Edward sighed resignedly, and propped himself up against the wall. Most of the gray, holed-filled blanket had been thrown off during his tossing and turning, and now he pushed it off entirely, revealing skinny legs in gray prison clothing. Crane could just see a thin, white scar on the back of one knee, probably from an encounter with the Batman. It was stitched up professionally though. Trust Nashton to find someone other than his hench girls to stitch him up even when he's on the run. Perhaps he'd used another fake name.

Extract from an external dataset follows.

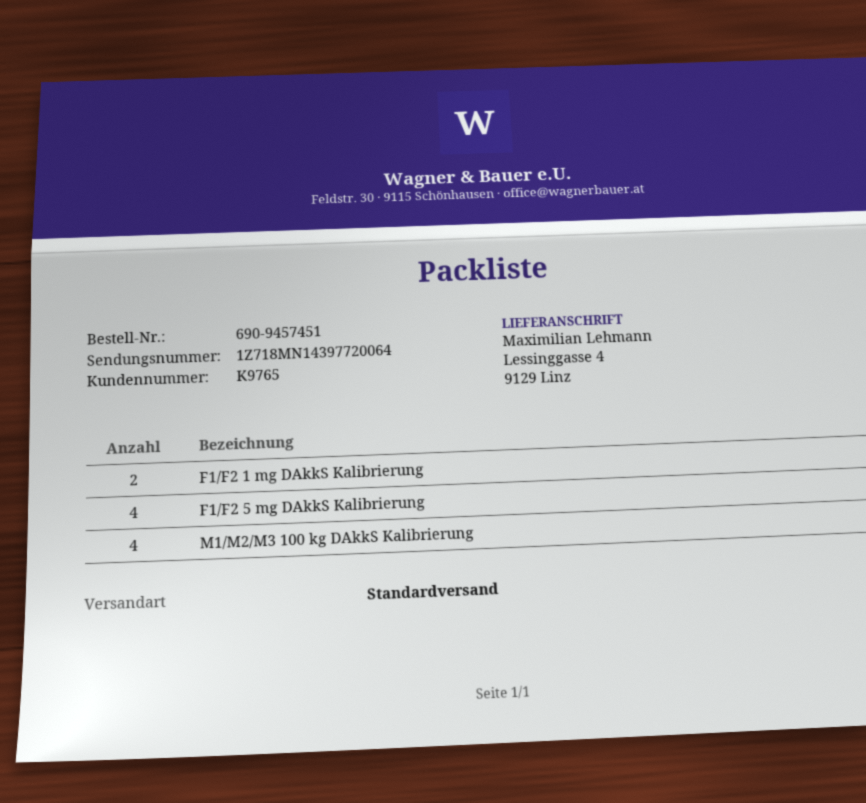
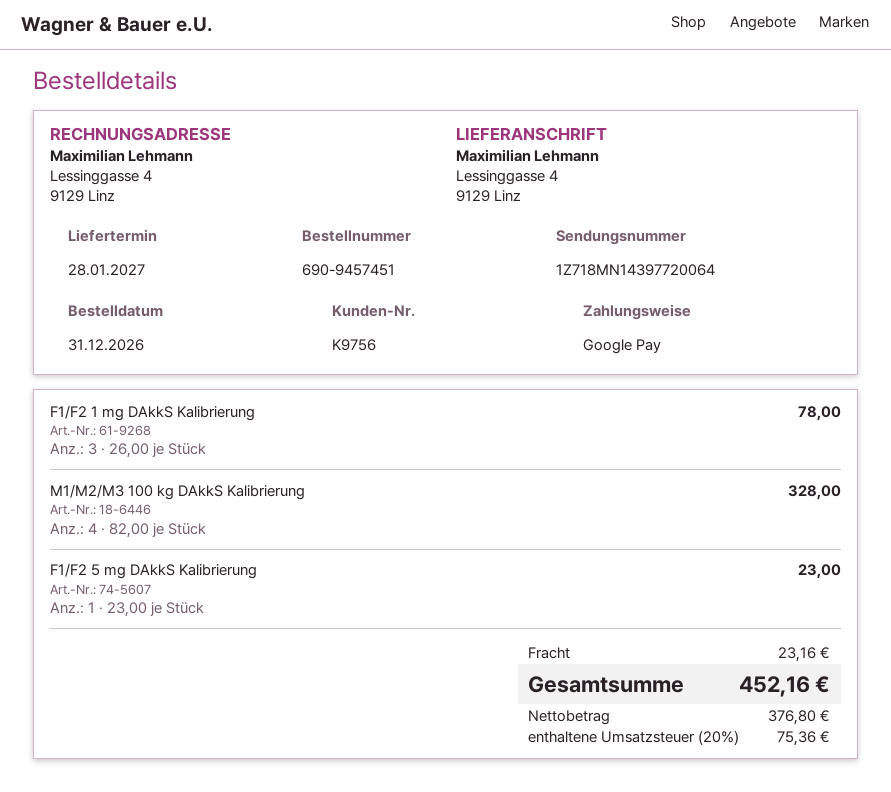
customer number: K9765 -> K9756
F1/F2 1 mg DAkkS Kalibrierung: 2 -> 3
F1/F2 5 mg DAkkS Kalibrierung: 4 -> 1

"The answer." he eventually replied. For a normally verbose man he didn't seem overly keen to elaborate, so Crane probed further.
"The answer to what, exactly?"
"The riddle." Aware of his vagueness, and God forbid he appear inarticulate, he added "I dreamt I was being questioned by the Sphinx. 'What stands on four legs in the morning…'"
"'…two at noon and three in the evening'? I've heard it; everyone has. And you don't know the answer?"
His cellmate glared at him. Crane had seen that glare. He'd had patients give him that glare. It said 'How dare you insult my intelligence.'
"I know the answer now. It's a human being, or a baby if you're trying to creep out your psychiatrist." This last part was punctuated with a smirk. Crane smiled along with him; he'd heard about the incident.
Then he was thoughtful for a moment. He was torn between further analysis and ridicule.
"Hmm," he said eventually, "wasn't Oedipus Rex posed that question by the Sphinx?"
Edward was hardly slow on the uptake, but it took him a moment or so to get the reference. He groaned audibly when he did.
"Oh you are not going Freudian on me. I don't even think about my dad anymore unless my idiot doctor tries to make me, and as for my…" he shook his head vigorously to ward off the mental images that were now being conjured, infuriated at how the ex-doctor had gotten into his head in only a couple of sentences. "I am going back to sleep."
He rolled over and was silent for about fifteen minutes, before piping up again.
"You still awake?"
There was silence from the other cot. Nashton rolled over and said "I know you're awake. When you're asleep, you snore. Goodnight."